I've just read this whole thread and I'm not surprised with some of the views aired. Most of which I agree with, the lack of female Engineers is a major concern though not as large as the lack of newly qualified Engineers with any practical knowledge.

I am also an Engineer, of the civil variety, and have been qualified for 11 years now.

I did an apprenticeship for 4 years which was mainly funded by a major civil engineering firm. This gave me a HND in Civil Engineering and lots of more valuable practical experience. The qualification is just the gateway through to the industry, the real skill is in the application of the theoretical knowledge. It is this ability to apply engineering theory to solve problems that makes a good Engineer, not a qualification.

As for how do we encourage young people to want to be Engineers, well education of what we actually do would be a good start.

When I first went to college after leaving school I chose to do A levels (this turned out to be a bad choice) the physics Tutor asked all the students in his class what they wanted to do with their futures. Everyone stated things like, Accountant, Banker, Psychologist, Criminologist with a coupe of Doctors thrown in. Finally it came to my turn, I said I wanted to become an Engineer. the Tutor responded with, "well thank god there is one person in this room that wants to do something worthwhile!" Read into that what you will but at 17 I was pretty shocked. The rest of the students in the room started asking why I was there if I wanted to be a mechanic? I think this shows that a lot of young people don't actually know what Engineers do. They assumed that Engineers should be dressed in oily overalls any rolling about underneath an old car. Funnily enough though I do actually like doing that!

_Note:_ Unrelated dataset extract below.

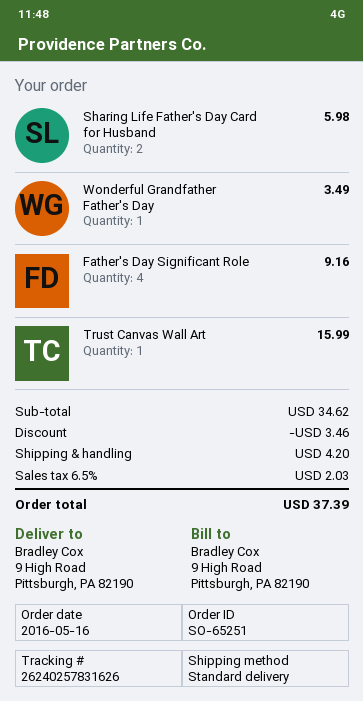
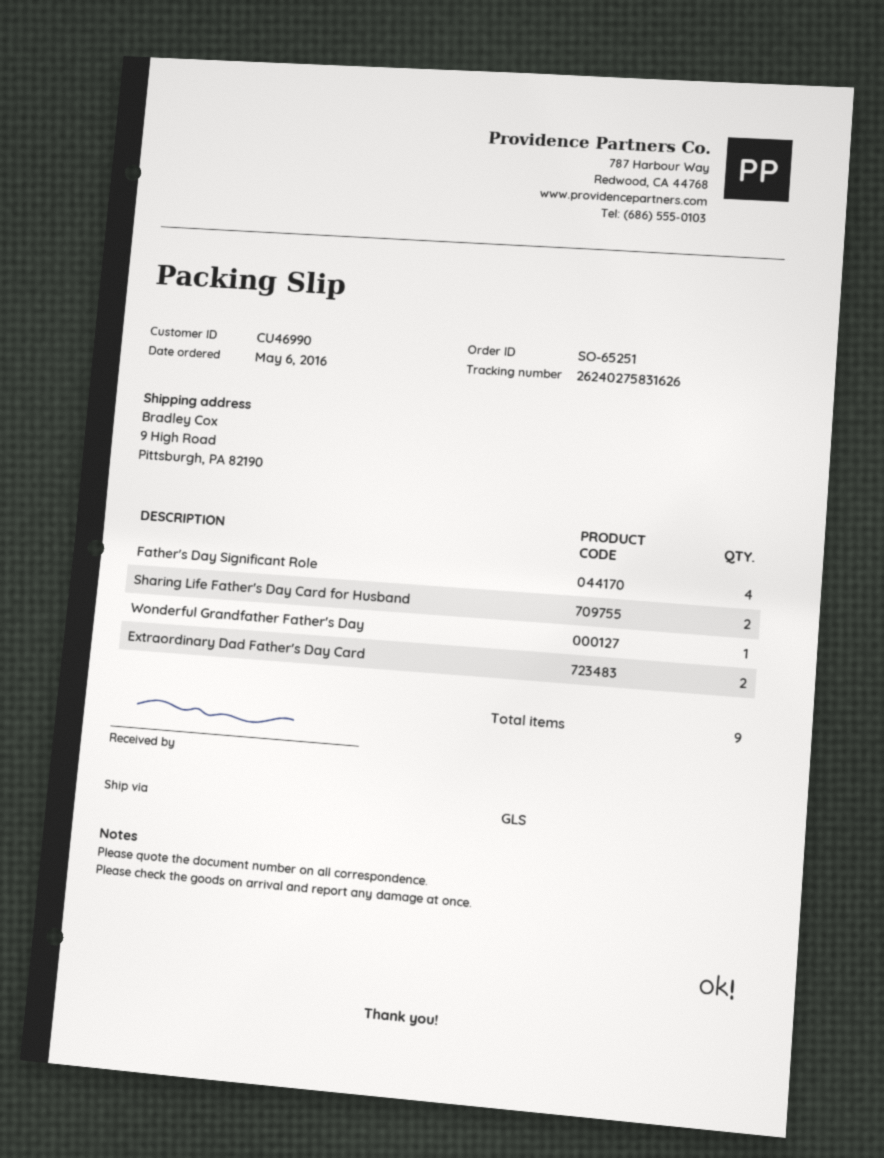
order date: 2016-05-16 -> 2016-05-06
shipping method: standard -> GLS
tracking number: 26240257831626 -> 26240275831626
Trust Canvas Wall Art: 1 -> none
Extraordinary Dad Father's Day Card: none -> 2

As for how we go about changing that perception, I think this needs to be industry lead. We cannot rely upon the Government to do this. Experience days in real workplaces, presentations and engineering workshops conducted in schools done by Engineers working in industry I believe would be very worthwhile. The Institute of Civil Engineers organises these so to any other Engineers out there, stop moaning about the lack of Engineers and get involved!

Finally, on the subject of apprenticeships, anyone who I thinking of doing one or has a relative considering it read this. I cannot recommend this learning route highly enough but not all apprenticeships are created equal. Be careful when choosing which one to go for, some do not result in recognised formal qualification which you can take with you through the rest of your career. Do your research into the qualifications that the industry requires and which are recognised by the relevant institutions. For example, my HND which despite being a "proper" qualification is not actually fully recognised by the Institute of Civil Engineers to go straight to Incorporated Engineer level. I have got to gain accreditation at Engineering Technician level before I can move onto my Incorporated Engineer. (FYI this has now been addressed, the syllabus altered and subsequent years are now accepted, doesn't help me much though)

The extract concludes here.